Epidemiological studies have yet to be done concerning the human microbiota system. Random controlled trials, the gold standard for establishing cause and effect, are few or are yet to be completed. Furthermore, the mechanisms of how probiotics/prebiotics exert their effects are not completely clear, but some hypotheses hint at promising benefits, including immunological and nonimmunological roles.

Taking that all the above into consideration, it is generally thought that probiotics/prebiotics:

1) Enhance our immune defense system by increasing secretory IgA production (a type of leukocyte that makes antibodies to fight specific infections), tighten the mucosal (GI tract lining) barrier, enhance leukocyte cytokine (the protective chemicals released by antibodies) response, and enhance phagocytic activity (leukocytes eating bad guys).

2) Displace or antagonize pathogenic bacteria from colonizing our guts, by competing for attachment sites, or by fortifying the gut lining to prevent pathogen (like clostridium perfringens and salmonella) spread within the body.

3) By acidifying the colonic pH by producing fermentation byproducts like short-chain fatty acids, promoting several benefits.

4) Transforming and promoting the excretion of toxic substances like bile acids (reducing serum cholesterol), nitrosamines (carcinogens in cured meats),heterocyclic amines (carcinogens from meats cooked at high temperature), and mutagenic compounds.

5) By enhancing fecal bulk, speeding transit time, thereby lowering colonic exposure to toxic substances

Plain Talk About Legumes from a Chef’s Perspective

But you don’t necessarily need to know the scientific nomenclature or what the specific health benefits are; you just need to know where to find the health promoting foods in the produce aisle. Fermentable fibers can be found in peas and beans; like green beans, snap peas, soybeans, chickpeas, lentils; mung, lima, northern, navy and kidney beans; cranberry beans, butter beans , cannellini, adzuki, flageolets and fava beans; plus many, many other varieties. There are many other foods that are considered to be prebiotic including everything in the onion family, sunchoke (Jerusalem artichoke), globe artichoke, chicory root, burdock, dandelion greens, salsify; whole wheat, barley and rye. Eating legumes and the dietary fiber they contain is beneficial in other ways.
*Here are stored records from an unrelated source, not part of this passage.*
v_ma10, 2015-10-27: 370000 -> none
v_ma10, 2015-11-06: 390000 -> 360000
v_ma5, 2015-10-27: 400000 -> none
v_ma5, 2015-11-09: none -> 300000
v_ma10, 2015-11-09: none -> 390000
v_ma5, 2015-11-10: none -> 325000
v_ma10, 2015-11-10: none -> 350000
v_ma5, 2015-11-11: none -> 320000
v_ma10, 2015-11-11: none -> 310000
Eating legumes and the dietary fiber they contain is beneficial in other ways.

Dietary fiber has a tendency to slow the absorption rate of carbohydrate, which can help a person with diabetes mellitus to regulate blood glucose concentrations. It has been shown that a high fiber diet can lower serum cholesterol to acceptable levels, thereby mitigating the risk of heart disease.

Iacopi Farms Fava Beans at Home
Iacopi Farms Fava Beans at Home
Iacopi Farms Fava Beans at Home

 

In the fall, late August through mid-November, fresh beans in the pod can be found at many farmer’s markets and grocery stores. The beans pictured in this article are from Iacopi Farms of Half Moon Bay, and were purchased at my local farmer’s market. If your market does not carry them, ask for them. They are available in the wholesale marketplace so you just have to ask nicely and assert the demand. Chefs have long known the secret about freshly shucked beans: contrary to the bad press, they possess a delicate creamy vegetal flavor, and they can bring a rich decadence to a meal. My first boiled fresh butter bean was a revelation; the tissue-thin skin gave way to a whipped potato-like creamy interior, melting on my tongue. Try any freshly shucked bean sautéed in olive oil with late summer fresh corn cut off the cob, cippolini onion, garlic, and then add big chunks of heirloom tomato just before serving. I pair this ragout with grilled chicken or sautéed fish, but the mixture is a low fat, complete meal all by itself, made even better served with a slice of toasted levain.

References

Collins, S. M., & Bercik, P. (2009). The relationship between intestinal microbiota and the central nervous system in normal gastrointestinal function and disease. Gastroenterology136, 2003-2014. http://dx.doi.org/:10.1053/j.gastro.2009.01.075

Forchielli, M. L., & Walker, W. A. (2005). The role of gut-associated lymphoid tissues and mucosal defence. British Journal of Nutrition93(supplement 1), S41-S48.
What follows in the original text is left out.